Saturday, December 6, 2008

La Tienda - Revisited

Dinner last week was at La Tienda. I wanted Noel to try the Paella that Chef Javi makes which is the way I like it. E also joined us for the dinner. As soon as we arrived, we opened the wines we brought for the dinner to let them breathe.

Appetizers were immediately served. For starters, Chef Javi served us his version of steak Tartare (since he knows I really like this). Good way to start a meal...For our main appetizers, I asked him to prepare Pulpo a la Gallega, Escalivada and Boquerones. The Escalivada was served first which we drank with the Rose wine that Noel brought (La Bandol). This is my favorite Rose wine, very crisp and refreshing. Goes well with anything. The escalivada is a mixture of grilled eggplant and peppers, with a little Olive oil.



Then we were served the Pulpo a La Gallega and Boquuerones. Pulpo is Octopus served a la Gallega (the Galician way) with olive oil and lots of Pimenton (paprika) served in a wooden plate. The Boquerones are fillet fish that are soaked overnight in Vinegar, then served with Olive oil, garlic, tomato and onions. Both appetizers were delicious and paired with a 2006 Laxas Albarino white Wine. Albarino is a type of white wine grape only grown in Galicia. Very refreshing, clean and crisp white wine that goes perfectly with grilled seafood. I specially enjoyed the Boquerones with this wine.


Boquerones

Pulpo a la Gallega

For our main course, we ordered Paella de Verduras with Basmati rice (Vegetable Paella with Basmati rice), Besugo a la vizcaina and Chuleton.
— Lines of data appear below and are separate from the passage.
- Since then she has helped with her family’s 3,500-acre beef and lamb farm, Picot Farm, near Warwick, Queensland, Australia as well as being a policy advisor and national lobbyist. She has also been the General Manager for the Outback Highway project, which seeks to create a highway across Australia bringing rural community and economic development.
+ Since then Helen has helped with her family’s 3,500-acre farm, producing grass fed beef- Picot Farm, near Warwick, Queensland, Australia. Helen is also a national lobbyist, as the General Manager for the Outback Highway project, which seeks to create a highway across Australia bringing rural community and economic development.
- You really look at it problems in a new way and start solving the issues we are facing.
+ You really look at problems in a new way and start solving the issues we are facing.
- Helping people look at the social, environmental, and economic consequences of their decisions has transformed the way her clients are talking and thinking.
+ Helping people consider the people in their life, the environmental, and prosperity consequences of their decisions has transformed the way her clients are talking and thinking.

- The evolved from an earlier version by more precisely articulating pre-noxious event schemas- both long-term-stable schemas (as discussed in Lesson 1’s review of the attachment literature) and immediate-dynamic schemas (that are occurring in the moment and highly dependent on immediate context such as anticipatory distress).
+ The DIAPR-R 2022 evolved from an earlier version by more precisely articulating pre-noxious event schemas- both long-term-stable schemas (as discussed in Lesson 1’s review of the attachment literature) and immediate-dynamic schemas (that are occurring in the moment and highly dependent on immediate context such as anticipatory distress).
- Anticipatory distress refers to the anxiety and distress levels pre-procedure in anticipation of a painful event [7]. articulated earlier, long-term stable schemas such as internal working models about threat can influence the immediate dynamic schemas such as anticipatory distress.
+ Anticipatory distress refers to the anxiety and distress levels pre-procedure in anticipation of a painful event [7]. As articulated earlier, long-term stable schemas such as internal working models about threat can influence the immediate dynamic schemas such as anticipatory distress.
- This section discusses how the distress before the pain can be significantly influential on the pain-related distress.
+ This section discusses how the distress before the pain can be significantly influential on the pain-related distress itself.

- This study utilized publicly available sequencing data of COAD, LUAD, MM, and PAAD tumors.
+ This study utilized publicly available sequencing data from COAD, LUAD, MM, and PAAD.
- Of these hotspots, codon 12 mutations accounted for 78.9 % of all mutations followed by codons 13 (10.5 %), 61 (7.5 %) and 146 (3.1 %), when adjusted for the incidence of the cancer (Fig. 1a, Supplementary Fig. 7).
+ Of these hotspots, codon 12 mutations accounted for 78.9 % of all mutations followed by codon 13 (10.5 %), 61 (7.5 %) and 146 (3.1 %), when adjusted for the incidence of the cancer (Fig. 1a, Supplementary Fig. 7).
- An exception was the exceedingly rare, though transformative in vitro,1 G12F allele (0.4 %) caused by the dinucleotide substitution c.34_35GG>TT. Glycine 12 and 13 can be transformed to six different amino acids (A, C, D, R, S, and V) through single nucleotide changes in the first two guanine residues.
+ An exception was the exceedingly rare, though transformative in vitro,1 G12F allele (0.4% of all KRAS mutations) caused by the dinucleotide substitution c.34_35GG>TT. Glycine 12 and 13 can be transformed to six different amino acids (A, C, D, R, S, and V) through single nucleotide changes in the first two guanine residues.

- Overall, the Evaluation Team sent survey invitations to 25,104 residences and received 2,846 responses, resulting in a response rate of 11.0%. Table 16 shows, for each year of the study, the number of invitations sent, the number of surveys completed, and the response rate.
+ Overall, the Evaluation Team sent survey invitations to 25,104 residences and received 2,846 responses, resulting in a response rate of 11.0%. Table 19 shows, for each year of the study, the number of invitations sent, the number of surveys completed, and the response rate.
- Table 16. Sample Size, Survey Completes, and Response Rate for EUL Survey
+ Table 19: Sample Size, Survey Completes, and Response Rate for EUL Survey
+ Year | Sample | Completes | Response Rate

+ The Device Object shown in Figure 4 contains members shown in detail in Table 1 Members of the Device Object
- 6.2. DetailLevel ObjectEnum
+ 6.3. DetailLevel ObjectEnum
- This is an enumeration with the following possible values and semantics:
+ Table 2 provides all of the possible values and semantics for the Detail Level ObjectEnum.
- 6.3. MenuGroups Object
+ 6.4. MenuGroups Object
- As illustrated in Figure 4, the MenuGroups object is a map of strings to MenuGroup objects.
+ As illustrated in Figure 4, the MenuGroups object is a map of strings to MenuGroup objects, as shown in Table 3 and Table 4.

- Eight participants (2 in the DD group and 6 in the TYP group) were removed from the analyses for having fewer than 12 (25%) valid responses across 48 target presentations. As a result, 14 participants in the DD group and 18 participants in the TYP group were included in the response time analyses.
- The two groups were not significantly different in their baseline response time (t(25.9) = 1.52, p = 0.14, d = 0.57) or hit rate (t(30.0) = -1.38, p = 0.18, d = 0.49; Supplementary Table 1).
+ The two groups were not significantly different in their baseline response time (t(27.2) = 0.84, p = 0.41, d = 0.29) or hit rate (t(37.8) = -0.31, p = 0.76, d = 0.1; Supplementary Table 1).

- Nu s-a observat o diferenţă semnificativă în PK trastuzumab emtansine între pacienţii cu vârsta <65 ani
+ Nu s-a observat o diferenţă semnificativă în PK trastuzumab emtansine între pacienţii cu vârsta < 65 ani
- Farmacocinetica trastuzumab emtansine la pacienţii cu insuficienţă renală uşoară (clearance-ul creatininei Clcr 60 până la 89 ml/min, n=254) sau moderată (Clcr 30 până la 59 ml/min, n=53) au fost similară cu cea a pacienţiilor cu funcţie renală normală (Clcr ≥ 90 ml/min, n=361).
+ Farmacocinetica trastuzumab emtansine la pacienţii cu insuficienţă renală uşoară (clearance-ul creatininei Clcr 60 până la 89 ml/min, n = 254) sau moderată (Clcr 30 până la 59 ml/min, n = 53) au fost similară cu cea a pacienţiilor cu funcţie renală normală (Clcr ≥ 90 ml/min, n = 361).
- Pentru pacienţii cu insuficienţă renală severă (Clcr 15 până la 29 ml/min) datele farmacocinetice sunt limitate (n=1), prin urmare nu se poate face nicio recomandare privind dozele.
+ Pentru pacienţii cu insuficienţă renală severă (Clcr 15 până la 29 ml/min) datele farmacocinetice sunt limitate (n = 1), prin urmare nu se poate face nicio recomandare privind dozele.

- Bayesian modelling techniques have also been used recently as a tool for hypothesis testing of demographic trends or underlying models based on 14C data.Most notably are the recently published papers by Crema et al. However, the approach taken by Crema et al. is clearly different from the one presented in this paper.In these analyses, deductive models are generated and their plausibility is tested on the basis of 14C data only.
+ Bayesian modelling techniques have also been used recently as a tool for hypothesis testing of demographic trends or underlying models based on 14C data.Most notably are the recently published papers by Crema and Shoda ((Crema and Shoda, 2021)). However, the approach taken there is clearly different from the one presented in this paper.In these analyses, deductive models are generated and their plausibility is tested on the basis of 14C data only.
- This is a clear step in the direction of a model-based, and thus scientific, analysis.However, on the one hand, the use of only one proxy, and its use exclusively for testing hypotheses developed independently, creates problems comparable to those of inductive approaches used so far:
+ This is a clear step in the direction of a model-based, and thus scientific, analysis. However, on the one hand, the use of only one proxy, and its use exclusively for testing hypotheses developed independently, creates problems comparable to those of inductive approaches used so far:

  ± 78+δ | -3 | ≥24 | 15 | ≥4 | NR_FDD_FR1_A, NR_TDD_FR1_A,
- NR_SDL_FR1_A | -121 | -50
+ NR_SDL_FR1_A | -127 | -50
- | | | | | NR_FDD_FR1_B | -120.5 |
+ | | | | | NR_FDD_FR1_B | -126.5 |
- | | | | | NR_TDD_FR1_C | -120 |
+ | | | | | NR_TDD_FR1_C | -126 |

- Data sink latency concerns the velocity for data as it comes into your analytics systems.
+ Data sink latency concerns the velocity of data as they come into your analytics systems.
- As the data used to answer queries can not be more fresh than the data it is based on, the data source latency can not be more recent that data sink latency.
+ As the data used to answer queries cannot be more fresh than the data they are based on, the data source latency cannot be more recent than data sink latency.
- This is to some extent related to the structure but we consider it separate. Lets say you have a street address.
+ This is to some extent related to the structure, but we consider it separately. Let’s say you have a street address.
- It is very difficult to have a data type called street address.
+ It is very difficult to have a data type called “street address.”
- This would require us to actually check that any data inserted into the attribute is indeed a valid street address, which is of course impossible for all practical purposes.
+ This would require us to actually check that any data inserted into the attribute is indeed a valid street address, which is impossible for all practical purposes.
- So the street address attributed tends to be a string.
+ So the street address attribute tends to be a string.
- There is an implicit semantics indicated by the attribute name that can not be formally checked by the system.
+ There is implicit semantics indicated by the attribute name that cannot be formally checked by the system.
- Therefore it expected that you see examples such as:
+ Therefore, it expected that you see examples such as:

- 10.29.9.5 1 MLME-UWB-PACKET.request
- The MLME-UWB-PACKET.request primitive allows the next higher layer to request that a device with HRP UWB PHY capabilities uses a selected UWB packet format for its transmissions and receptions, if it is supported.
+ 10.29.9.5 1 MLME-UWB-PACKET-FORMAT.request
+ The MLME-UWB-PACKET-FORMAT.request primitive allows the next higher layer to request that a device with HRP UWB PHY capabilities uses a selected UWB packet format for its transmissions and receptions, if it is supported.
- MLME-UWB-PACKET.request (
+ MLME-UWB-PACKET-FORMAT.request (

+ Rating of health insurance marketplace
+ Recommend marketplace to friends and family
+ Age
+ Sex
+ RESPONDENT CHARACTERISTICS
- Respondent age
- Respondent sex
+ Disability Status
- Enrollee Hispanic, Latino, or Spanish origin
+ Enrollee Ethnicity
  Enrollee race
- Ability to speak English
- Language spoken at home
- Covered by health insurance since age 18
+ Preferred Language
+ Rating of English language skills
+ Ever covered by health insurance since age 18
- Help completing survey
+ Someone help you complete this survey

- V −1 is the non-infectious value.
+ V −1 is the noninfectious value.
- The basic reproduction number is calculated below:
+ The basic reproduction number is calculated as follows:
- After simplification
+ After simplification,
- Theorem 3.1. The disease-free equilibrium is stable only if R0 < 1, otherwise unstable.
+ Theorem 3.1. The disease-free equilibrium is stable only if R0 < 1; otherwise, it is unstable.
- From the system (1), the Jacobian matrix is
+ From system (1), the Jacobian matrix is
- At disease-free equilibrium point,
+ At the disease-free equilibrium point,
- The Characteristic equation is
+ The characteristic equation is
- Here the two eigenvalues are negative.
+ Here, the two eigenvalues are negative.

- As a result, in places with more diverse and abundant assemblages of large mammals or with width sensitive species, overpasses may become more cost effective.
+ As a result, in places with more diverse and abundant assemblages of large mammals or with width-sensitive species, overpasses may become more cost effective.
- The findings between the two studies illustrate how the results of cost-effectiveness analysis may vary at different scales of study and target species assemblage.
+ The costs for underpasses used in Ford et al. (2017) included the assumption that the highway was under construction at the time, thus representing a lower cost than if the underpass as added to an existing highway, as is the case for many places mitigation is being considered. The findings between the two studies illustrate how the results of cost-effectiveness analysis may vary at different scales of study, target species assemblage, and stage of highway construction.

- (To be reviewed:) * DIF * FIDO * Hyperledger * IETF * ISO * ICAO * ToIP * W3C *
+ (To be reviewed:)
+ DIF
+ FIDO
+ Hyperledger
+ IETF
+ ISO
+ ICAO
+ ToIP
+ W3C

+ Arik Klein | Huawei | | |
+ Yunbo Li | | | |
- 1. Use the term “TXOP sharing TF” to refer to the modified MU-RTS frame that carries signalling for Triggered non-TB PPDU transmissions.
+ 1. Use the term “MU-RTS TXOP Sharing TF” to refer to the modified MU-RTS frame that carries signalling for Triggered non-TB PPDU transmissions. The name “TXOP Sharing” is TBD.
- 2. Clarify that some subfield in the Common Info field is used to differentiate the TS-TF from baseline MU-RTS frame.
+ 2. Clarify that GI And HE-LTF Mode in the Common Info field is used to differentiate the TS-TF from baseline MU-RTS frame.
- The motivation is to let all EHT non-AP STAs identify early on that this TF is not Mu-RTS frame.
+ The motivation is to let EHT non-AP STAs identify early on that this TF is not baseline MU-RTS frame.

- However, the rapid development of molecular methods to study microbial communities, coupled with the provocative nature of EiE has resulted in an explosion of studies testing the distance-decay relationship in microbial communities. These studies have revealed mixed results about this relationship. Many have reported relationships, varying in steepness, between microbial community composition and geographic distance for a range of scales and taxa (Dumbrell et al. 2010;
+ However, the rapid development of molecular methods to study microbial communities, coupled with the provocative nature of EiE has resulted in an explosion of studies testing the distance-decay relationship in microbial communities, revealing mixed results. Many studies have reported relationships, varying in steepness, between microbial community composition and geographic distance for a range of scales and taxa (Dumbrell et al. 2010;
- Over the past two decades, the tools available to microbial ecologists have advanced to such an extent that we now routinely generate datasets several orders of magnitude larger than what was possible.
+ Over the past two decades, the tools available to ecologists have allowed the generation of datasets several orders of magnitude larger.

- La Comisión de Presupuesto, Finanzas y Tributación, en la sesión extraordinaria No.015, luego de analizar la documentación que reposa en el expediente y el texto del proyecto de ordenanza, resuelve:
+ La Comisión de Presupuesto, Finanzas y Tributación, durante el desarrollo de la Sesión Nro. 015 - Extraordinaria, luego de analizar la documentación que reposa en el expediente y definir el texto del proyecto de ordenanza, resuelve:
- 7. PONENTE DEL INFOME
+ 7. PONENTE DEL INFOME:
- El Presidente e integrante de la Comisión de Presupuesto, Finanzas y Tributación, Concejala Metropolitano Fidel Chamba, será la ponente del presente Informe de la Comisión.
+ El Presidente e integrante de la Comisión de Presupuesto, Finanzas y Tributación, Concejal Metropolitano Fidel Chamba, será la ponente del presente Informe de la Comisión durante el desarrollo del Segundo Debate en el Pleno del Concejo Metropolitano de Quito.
The Paella in my opinion was perfect. Just the right cooking time. I normally just like the rice in the paella and don't eat the rest of the topping, so this one is perfect for me. Also the Basmati rice gives this dish a great fragrance. Such simple dish but so tasteful.


The Besugo a la Vizcaina is baked with olive oil, lots of garlic and Parsley. Another simple dish yet with lots of taste. The fish is very fresh and a perfect companion to the Paella de verduras.



The Chuleton (steak) was the meat dish of our dinner. cooked outside and rare inside. This dish paired very well with the bottle of 2005 Torres Salmos Priorato that I brought. Priorato is a region in Catalunya where the have been mkingpowerful deep red wines for more than 8 centuries. The 2005 Salmos is composed of Garnacha, Syrah, Carinena, and Cabernet Sauvignon aged for 9 months in new French oak. This full bodied wine was the perfect paring for the Chuleton we had. The other red wine we drank was the Beronia Grand Reserva 1996, which is almost 90% Tempranillo. Very smooth taste not as powerful as the Priorato, but equally as good.

To end the night, we had coffee since we had no more room for dessert. I definitely enjoyed this dinner and hope that the rest did.

4 comments:

Unknown said...

Gorgeous food pics, Miguel.:-)

Noel said...

Definitely. I really need to buy myself a nice camera, not mention learn how to use it. They make my pictures look like cr*p.

Two posts in a day - someone was certainly busy writing last night.

C and I greatly enjoyed the evening, especially the absolutely perfectly cooked paella. I also now see why you and the Doc always order the besugo al Vizcaina. The restaurant's pinoy "Trio los Panchos" added a nice touch, I think.

Will definitely be back to La Tienda Makati soon. My older kids saw the pictures of the food and asked if they could try it out.

Thanks, again, for arranging the evening!

N

Miguel said...

Ya I can recommend to you what camera you should get :)

Yes was just home last night resting so decided to updaste the blog heheh..

Besugo is a must when im there and the paella. The rest depends on what we feel like eating...Your kids will definite love this also and ya the Trio los Panchos gives it this nostalgic feel to the place hehehe

Miguel said...

Thanks Chinkee :)I try my best to take great shots :)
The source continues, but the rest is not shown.